/---

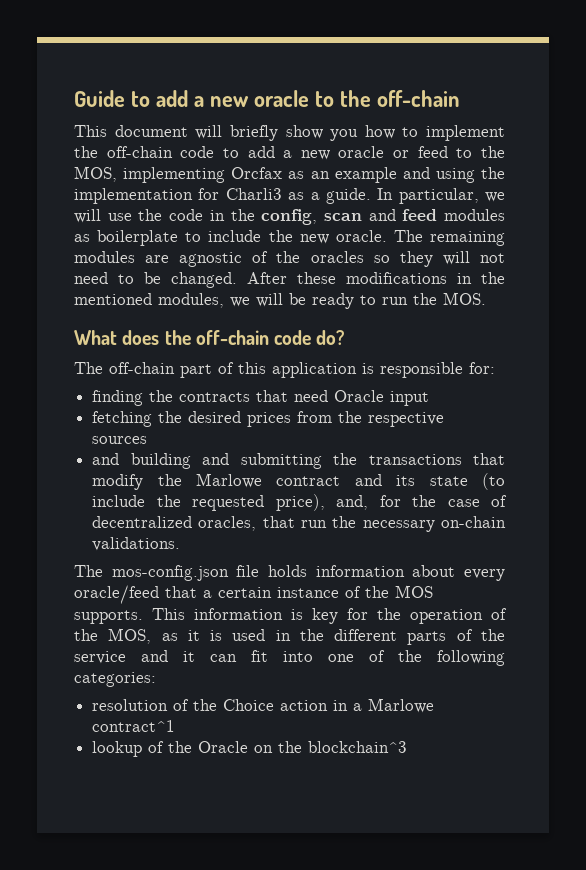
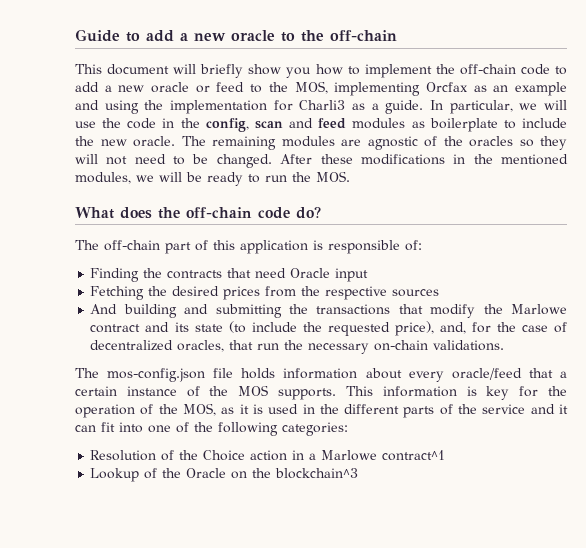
- The off-chain part of this application is responsible for:
- finding the contracts that need Oracle input
+ The off-chain part of this application is responsible of:
+ Finding the contracts that need Oracle input
- fetching the desired prices from the respective sources
+ Fetching the desired prices from the respective sources
- and building and submitting the transactions that modify the Marlowe contract and its state (to include the requested price), and, for the case of decentralized oracles, that run the necessary on-chain validations.
+ And building and submitting the transactions that modify the Marlowe contract and its state (to include the requested price), and, for the case of decentralized oracles, that run the necessary on-chain validations.
- resolution of the Choice action in a Marlowe contract^1
+ Resolution of the Choice action in a Marlowe contract^1
- lookup of the Oracle on the blockchain^3
+ Lookup of the Oracle on the blockchain^3

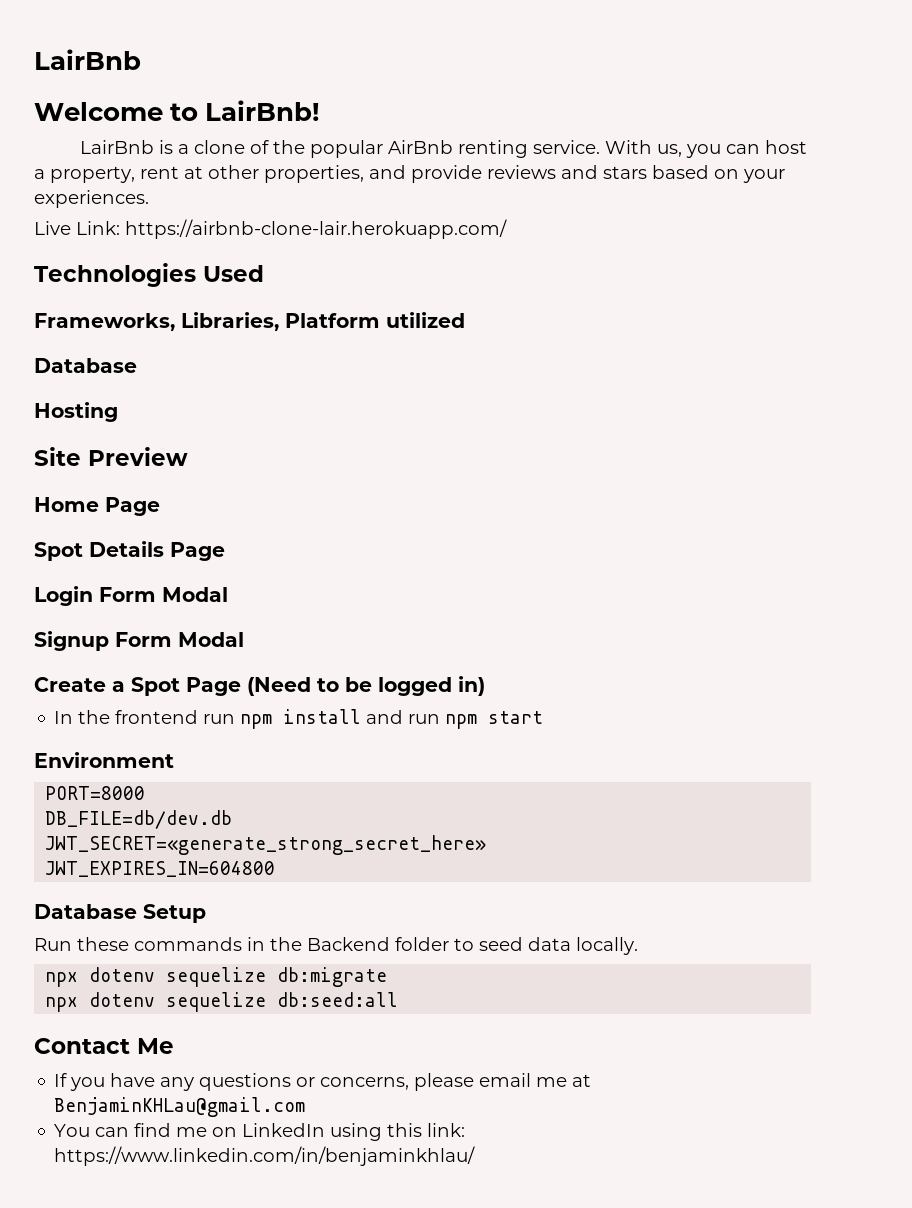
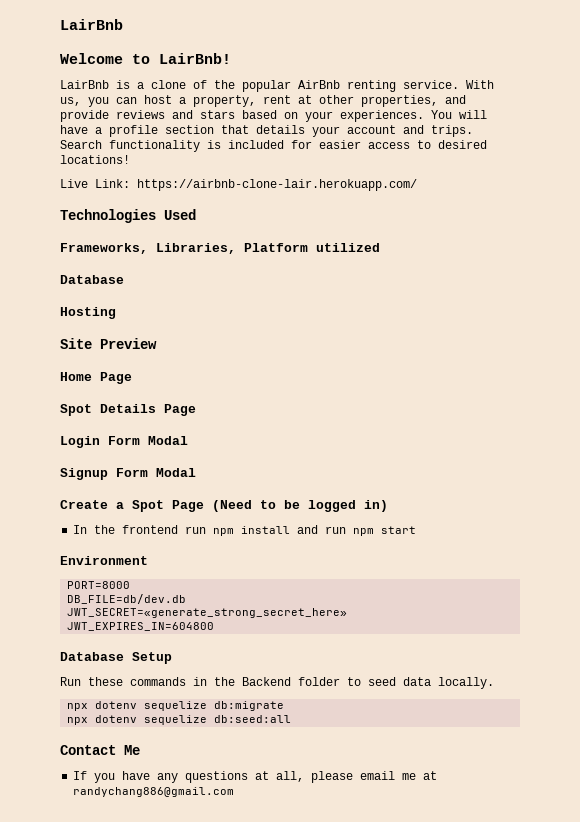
+ You will have a profile section that details your account and trips. Search functionality is included for easier access to desired locations!
- If you have any questions or concerns, please email me at BenjaminKHLau@gmail.com
- You can find me on LinkedIn using this link: https://www.linkedin.com/in/benjaminkhlau/
+ If you have any questions at all, please email me at randychang886@gmail.com

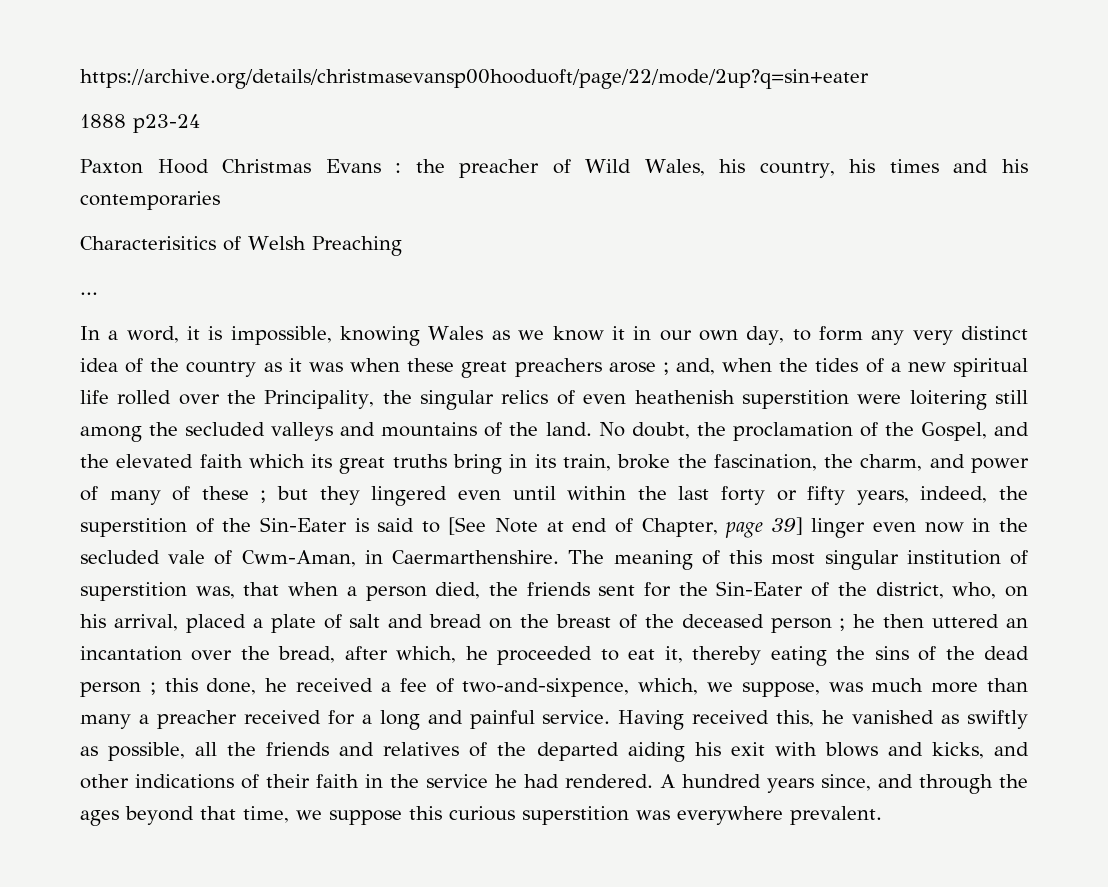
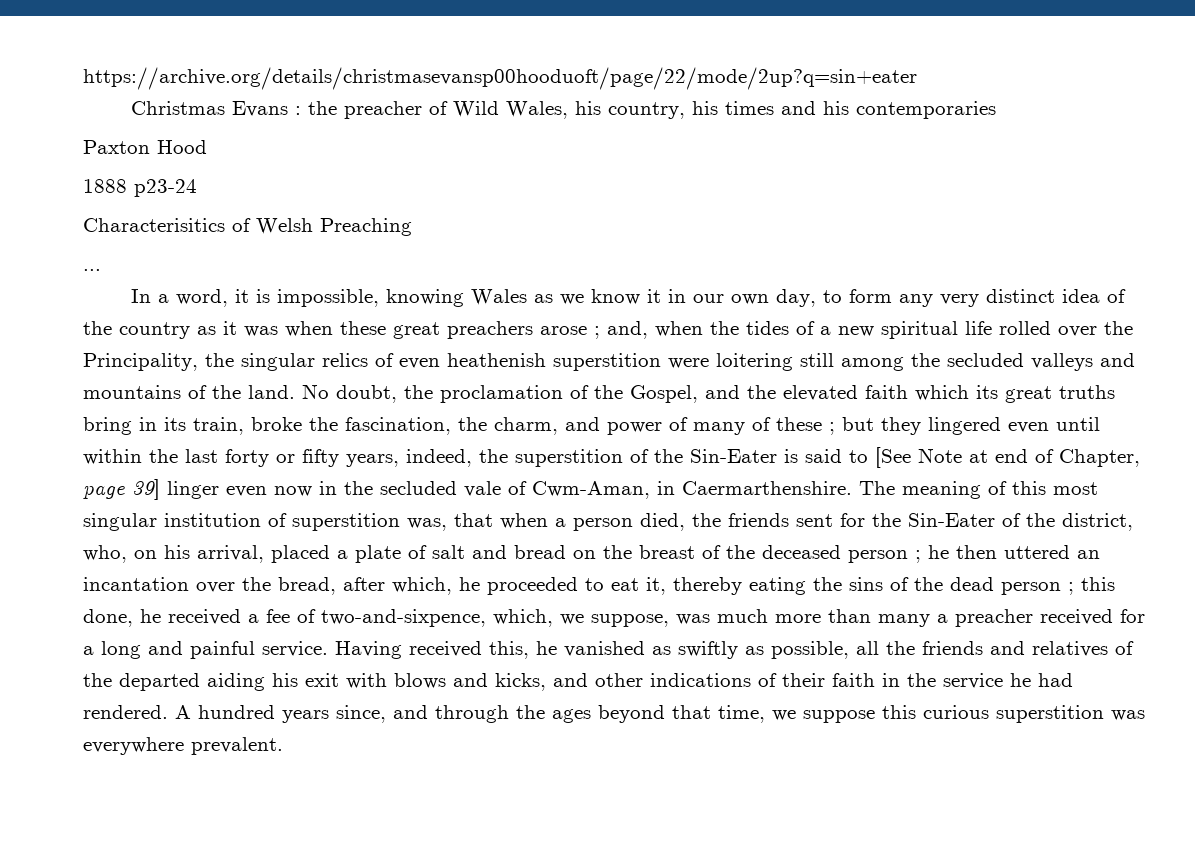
- 1888 p23-24
- Paxton Hood Christmas Evans : the preacher of Wild Wales, his country, his times and his contemporaries
+ Christmas Evans : the preacher of Wild Wales, his country, his times and his contemporaries
+ Paxton Hood
+ 1888 p23-24

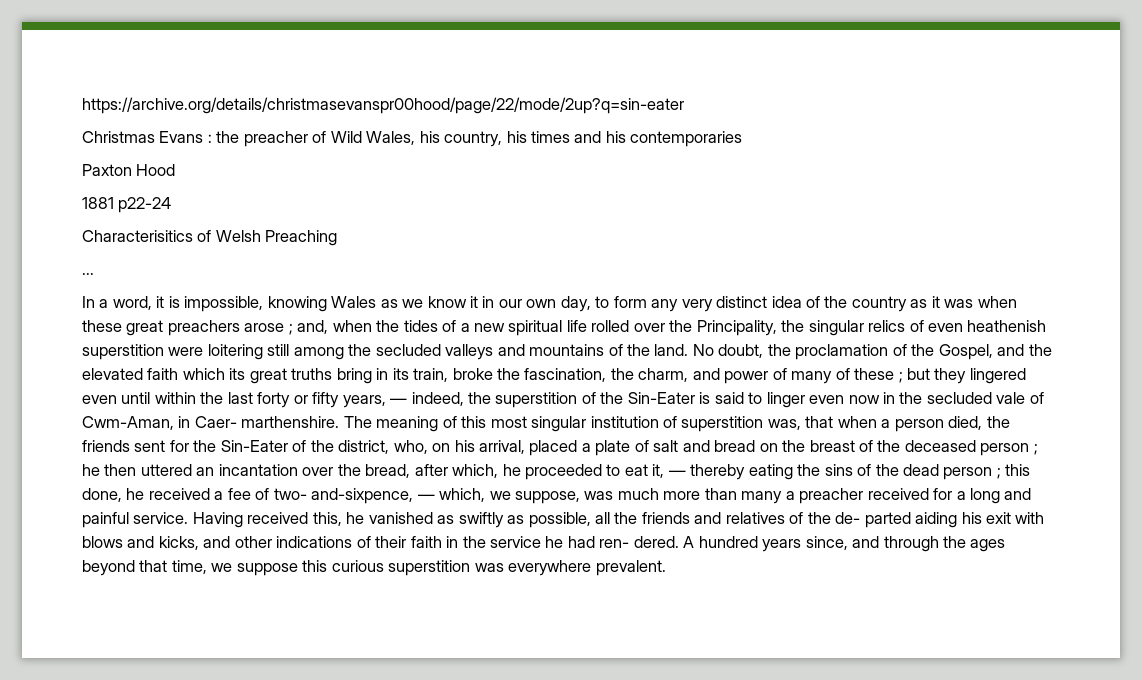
- https://archive.org/details/christmasevansp00hooduoft/page/22/mode/2up?q=sin+eater
+ https://archive.org/details/christmasevanspr00hood/page/22/mode/2up?q=sin-eater
- 1888 p23-24
+ 1881 p22-24
- but they lingered even until within the last forty or fifty years, indeed, the superstition of the Sin-Eater is said to [See Note at end of Chapter, page 39] linger even now in the secluded vale of Cwm-Aman, in Caermarthenshire.
+ but they lingered even until within the last forty or fifty years, — indeed, the superstition of the Sin-Eater is said to linger even now in the secluded vale of Cwm-Aman, in Caer- marthenshire.
- he then uttered an incantation over the bread, after which, he proceeded to eat it, thereby eating the sins of the dead person ;
+ he then uttered an incantation over the bread, after which, he proceeded to eat it, — thereby eating the sins of the dead person ;
- this done, he received a fee of two-and-sixpence, which, we suppose, was much more than many a preacher received for a long and painful service.
+ this done, he received a fee of two- and-sixpence, — which, we suppose, was much more than many a preacher received for a long and painful service.
- Having received this, he vanished as swiftly as possible, all the friends and relatives of the departed aiding his exit with blows and kicks, and other indications of their faith in the service he had rendered.
+ Having received this, he vanished as swiftly as possible, all the friends and relatives of the de- parted aiding his exit with blows and kicks, and other indications of their faith in the service he had ren- dered.

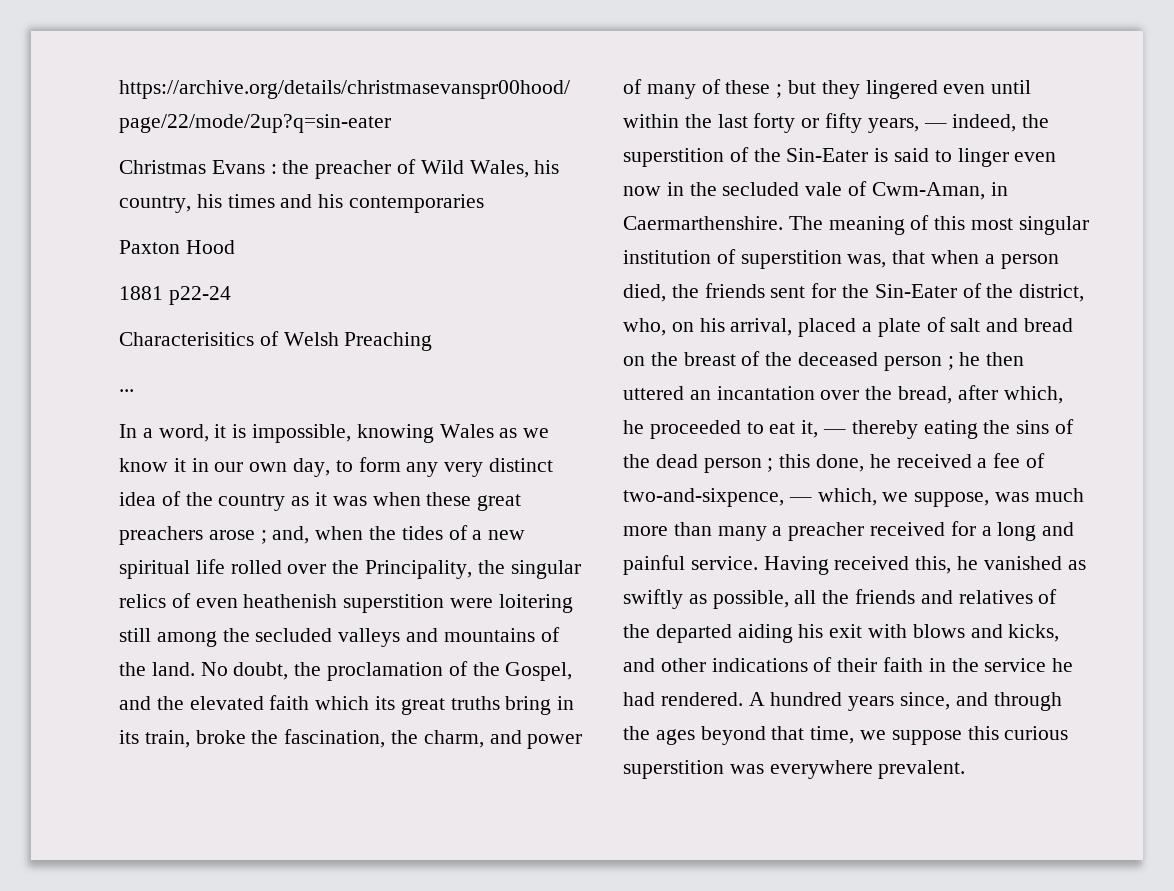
- but they lingered even until within the last forty or fifty years, — indeed, the superstition of the Sin-Eater is said to linger even now in the secluded vale of Cwm-Aman, in Caer- marthenshire.
+ but they lingered even until within the last forty or fifty years, — indeed, the superstition of the Sin-Eater is said to linger even now in the secluded vale of Cwm-Aman, in Caermarthenshire.
- this done, he received a fee of two- and-sixpence, — which, we suppose, was much more than many a preacher received for a long and painful service.
+ this done, he received a fee of two-and-sixpence, — which, we suppose, was much more than many a preacher received for a long and painful service.
- Having received this, he vanished as swiftly as possible, all the friends and relatives of the de- parted aiding his exit with blows and kicks, and other indications of their faith in the service he had ren- dered.
+ Having received this, he vanished as swiftly as possible, all the friends and relatives of the departed aiding his exit with blows and kicks, and other indications of their faith in the service he had rendered.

\---

— YOUR TASK —
Across the data above, how many lines include the word "proceeded"? Give only the number.

— ANSWER TO THE PROBLEM —
2